[[ Record excerpts, beginning ]]
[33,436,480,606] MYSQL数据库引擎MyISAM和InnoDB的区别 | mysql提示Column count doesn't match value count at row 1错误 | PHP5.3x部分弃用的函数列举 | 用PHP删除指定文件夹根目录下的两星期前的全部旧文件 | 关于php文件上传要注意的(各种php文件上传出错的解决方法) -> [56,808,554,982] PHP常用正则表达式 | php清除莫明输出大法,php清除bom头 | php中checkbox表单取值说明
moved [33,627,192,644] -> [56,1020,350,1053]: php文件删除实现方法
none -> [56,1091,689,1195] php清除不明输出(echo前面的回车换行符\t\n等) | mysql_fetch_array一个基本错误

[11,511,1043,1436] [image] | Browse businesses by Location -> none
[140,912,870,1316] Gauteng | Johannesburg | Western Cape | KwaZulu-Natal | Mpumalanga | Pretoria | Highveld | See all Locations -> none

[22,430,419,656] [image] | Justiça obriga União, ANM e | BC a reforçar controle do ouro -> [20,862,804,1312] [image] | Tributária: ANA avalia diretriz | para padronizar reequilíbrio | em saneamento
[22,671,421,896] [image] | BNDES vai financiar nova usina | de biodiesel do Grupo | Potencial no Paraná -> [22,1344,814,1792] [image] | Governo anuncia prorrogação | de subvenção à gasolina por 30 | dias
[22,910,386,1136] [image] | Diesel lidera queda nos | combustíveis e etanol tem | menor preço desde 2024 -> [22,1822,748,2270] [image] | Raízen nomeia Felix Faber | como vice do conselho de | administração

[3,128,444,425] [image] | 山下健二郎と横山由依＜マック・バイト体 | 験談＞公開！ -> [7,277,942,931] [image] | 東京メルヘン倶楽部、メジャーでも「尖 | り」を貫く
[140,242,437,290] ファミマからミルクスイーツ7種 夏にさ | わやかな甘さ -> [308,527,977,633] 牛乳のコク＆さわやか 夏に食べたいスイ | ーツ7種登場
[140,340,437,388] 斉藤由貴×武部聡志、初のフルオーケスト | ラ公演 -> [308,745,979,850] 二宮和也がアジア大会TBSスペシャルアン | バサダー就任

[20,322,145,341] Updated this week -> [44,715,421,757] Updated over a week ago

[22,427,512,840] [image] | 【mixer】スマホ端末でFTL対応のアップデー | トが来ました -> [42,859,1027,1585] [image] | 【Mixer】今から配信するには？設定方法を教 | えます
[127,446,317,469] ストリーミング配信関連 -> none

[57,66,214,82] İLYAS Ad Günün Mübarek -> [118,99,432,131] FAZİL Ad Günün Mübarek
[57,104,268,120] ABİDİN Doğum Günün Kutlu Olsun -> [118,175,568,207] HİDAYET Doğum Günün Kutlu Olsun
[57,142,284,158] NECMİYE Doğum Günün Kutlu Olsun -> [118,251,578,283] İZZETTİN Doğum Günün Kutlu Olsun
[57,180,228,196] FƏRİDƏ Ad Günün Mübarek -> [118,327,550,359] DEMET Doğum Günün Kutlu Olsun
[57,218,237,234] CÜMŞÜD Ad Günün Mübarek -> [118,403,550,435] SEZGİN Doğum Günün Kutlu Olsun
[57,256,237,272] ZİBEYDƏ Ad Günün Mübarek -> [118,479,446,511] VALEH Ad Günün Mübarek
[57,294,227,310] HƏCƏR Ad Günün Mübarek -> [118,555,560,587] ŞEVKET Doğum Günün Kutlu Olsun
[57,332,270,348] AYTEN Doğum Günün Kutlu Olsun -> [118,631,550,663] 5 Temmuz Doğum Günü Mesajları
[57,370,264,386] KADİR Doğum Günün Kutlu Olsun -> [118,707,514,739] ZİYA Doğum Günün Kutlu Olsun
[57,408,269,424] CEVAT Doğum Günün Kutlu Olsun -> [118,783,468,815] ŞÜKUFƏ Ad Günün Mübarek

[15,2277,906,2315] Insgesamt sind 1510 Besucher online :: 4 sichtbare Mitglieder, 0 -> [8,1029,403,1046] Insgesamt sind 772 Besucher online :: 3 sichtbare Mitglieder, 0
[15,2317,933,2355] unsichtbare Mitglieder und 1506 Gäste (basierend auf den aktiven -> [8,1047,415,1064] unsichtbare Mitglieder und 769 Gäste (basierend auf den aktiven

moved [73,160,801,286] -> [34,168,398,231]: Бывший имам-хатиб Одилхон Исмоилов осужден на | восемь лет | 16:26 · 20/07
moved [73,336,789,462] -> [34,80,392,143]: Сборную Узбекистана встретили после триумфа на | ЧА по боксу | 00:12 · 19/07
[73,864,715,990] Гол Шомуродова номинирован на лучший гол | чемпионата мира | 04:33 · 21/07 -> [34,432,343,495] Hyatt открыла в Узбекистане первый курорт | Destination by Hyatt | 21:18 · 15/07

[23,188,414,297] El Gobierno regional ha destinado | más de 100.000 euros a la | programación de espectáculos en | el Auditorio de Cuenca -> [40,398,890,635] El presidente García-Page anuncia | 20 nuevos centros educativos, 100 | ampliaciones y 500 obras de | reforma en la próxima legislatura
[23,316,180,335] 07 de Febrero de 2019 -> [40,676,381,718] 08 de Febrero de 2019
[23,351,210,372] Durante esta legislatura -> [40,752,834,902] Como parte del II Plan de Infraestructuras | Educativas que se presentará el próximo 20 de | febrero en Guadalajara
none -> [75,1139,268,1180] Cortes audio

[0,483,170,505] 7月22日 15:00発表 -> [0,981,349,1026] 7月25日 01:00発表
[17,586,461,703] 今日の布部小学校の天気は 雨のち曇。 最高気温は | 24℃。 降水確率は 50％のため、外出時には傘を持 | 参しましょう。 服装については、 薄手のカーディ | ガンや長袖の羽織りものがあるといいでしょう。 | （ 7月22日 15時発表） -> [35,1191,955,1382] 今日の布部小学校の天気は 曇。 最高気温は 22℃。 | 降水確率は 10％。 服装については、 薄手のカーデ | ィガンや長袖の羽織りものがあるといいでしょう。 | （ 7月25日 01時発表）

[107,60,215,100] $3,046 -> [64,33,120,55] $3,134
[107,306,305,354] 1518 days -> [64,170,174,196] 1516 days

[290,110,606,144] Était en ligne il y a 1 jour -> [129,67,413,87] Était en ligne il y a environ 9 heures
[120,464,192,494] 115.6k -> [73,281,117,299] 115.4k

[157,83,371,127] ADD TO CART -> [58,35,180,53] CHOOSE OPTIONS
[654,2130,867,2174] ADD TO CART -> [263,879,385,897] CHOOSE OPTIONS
[[ Record excerpts, end ]]
• **Requirement**:
Retype exactly the lines of the data above that fall between the line with "[57,370,264,386] KADİR Doğum" and the line with "[15,2277,906,2315] Insgesamt sind", inclusive, and add nothing.

• **Written response**:
[57,370,264,386] KADİR Doğum Günün Kutlu Olsun -> [118,707,514,739] ZİYA Doğum Günün Kutlu Olsun
[57,408,269,424] CEVAT Doğum Günün Kutlu Olsun -> [118,783,468,815] ŞÜKUFƏ Ad Günün Mübarek

[15,2277,906,2315] Insgesamt sind 1510 Besucher online :: 4 sichtbare Mitglieder, 0 -> [8,1029,403,1046] Insgesamt sind 772 Besucher online :: 3 sichtbare Mitglieder, 0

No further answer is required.